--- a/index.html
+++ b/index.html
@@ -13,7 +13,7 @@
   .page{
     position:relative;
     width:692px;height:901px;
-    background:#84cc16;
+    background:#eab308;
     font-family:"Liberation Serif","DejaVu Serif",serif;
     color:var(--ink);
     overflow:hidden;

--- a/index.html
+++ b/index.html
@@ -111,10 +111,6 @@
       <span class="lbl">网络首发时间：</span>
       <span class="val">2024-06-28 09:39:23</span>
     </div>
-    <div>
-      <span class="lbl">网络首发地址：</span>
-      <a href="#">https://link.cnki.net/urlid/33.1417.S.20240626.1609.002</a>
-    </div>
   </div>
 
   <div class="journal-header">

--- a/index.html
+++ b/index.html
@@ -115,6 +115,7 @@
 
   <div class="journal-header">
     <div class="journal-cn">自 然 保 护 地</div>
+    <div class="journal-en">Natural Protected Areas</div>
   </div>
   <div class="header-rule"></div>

---

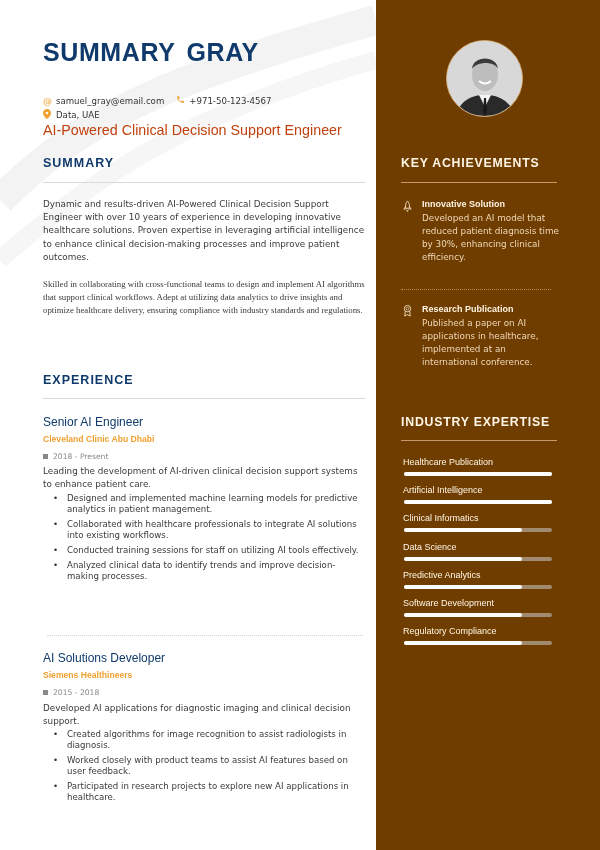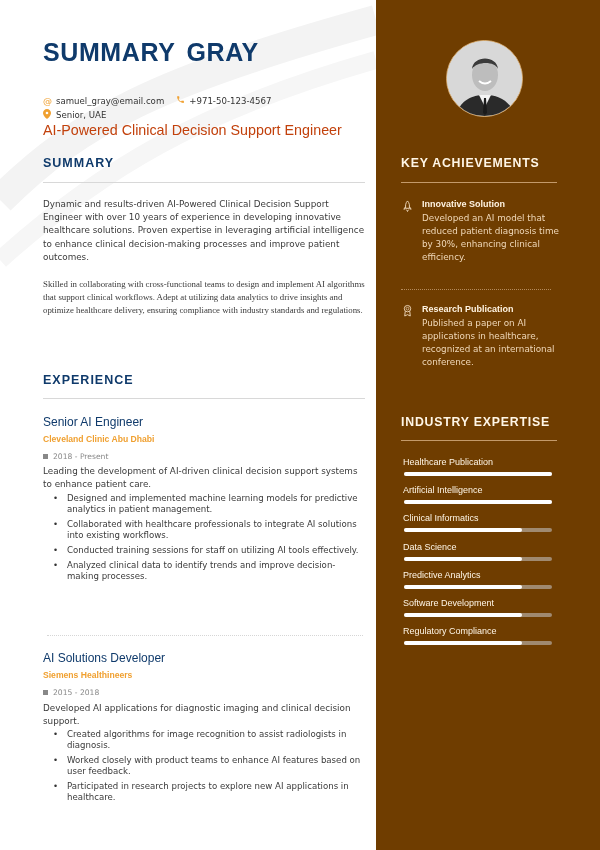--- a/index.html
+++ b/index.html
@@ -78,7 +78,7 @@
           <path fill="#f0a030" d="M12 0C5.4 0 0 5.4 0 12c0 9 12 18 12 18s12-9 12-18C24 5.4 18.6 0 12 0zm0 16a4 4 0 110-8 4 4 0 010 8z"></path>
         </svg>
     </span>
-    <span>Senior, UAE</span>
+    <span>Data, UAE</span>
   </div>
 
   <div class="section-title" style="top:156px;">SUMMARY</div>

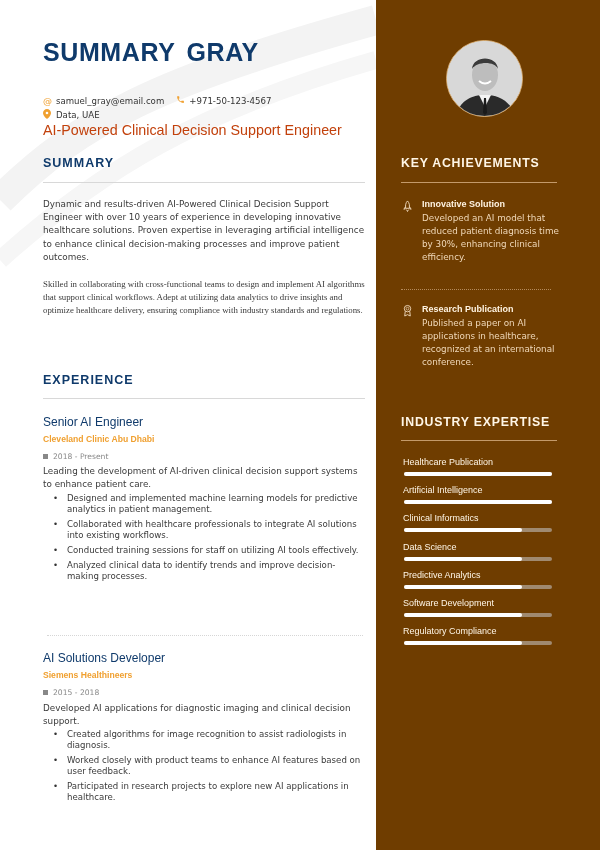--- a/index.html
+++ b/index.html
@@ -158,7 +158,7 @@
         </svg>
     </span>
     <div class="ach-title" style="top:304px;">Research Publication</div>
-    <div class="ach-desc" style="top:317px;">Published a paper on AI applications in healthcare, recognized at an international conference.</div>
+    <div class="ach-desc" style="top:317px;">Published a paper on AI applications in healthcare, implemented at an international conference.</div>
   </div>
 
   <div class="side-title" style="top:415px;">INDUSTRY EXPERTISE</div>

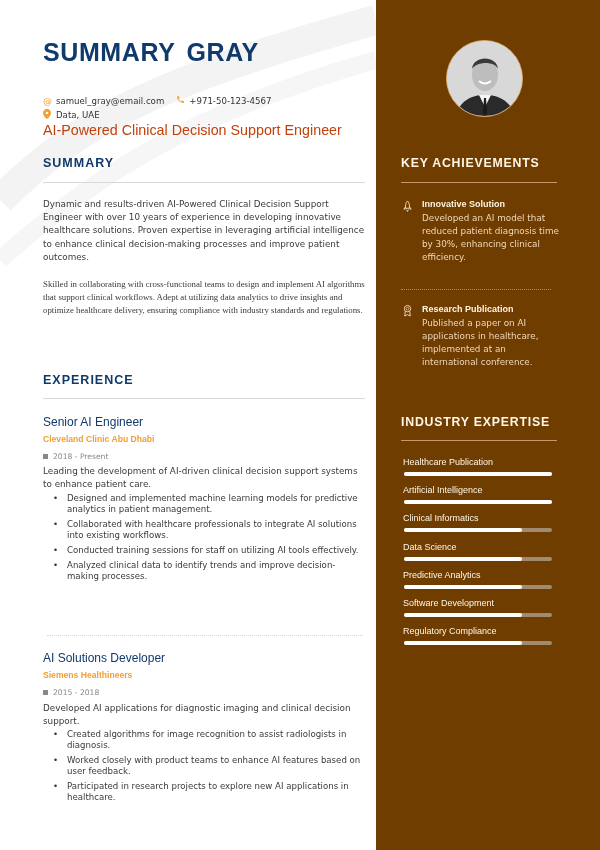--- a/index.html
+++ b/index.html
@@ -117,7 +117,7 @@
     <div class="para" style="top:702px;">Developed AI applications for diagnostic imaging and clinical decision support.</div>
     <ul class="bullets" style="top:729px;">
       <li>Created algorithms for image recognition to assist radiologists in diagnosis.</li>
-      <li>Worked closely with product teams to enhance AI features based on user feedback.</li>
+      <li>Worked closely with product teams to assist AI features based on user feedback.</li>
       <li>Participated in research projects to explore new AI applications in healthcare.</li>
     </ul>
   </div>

• **What is required**
Only lines holding the word "paper" are wanted, so copy each of them from the records above.

• **Output**
-    <div class="ach-desc" style="top:317px;">Published a paper on AI applications in healthcare, recognized at an international conference.</div>
+    <div class="ach-desc" style="top:317px;">Published a paper on AI applications in healthcare, implemented at an international conference.</div>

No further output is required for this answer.